BEGIN
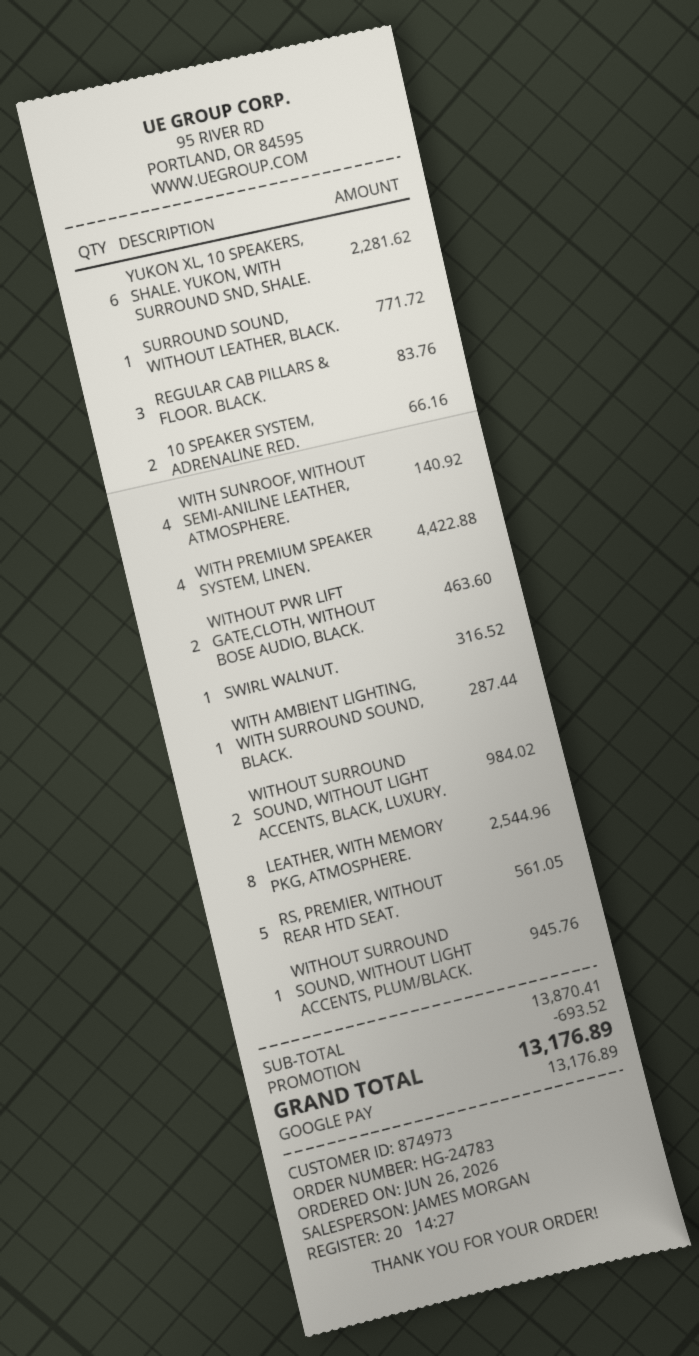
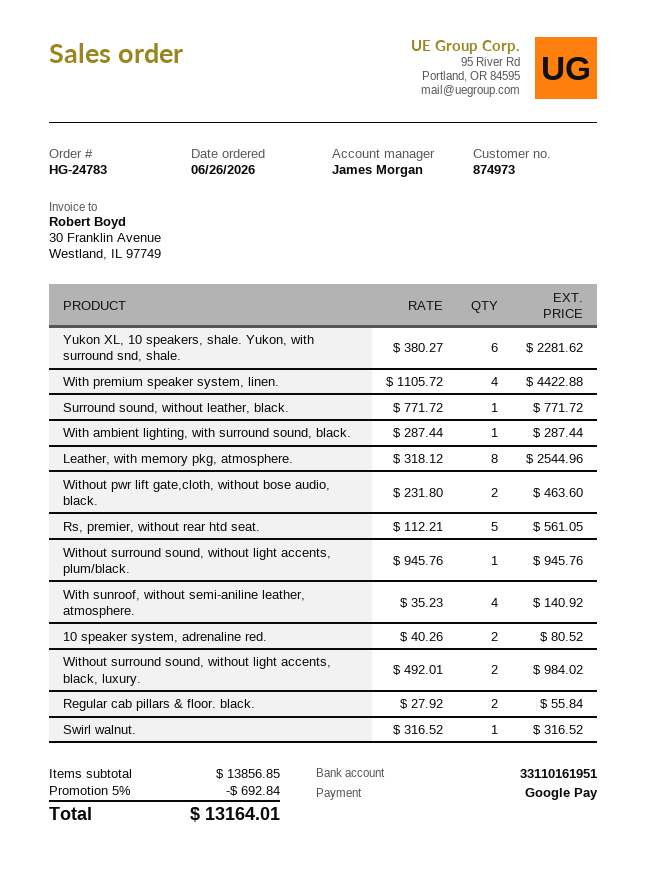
REGULAR CAB PILLARS & FLOOR. BLACK.: 3 for 83.76 -> 2 for 55.84
10 SPEAKER SYSTEM, ADRENALINE RED.: 2 for 66.16 -> 2 for 80.52
subtotal: 13870.41 -> 13856.85
discount: 693.52 -> 692.84
total: 13176.89 -> 13164.01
END
▸ **Problem**
Once the pictures are set aside, repeat the remaining data word for word.

▸ **Solution for this task**
REGULAR CAB PILLARS & FLOOR. BLACK.: 3 for 83.76 -> 2 for 55.84
10 SPEAKER SYSTEM, ADRENALINE RED.: 2 for 66.16 -> 2 for 80.52
subtotal: 13870.41 -> 13856.85
discount: 693.52 -> 692.84
total: 13176.89 -> 13164.01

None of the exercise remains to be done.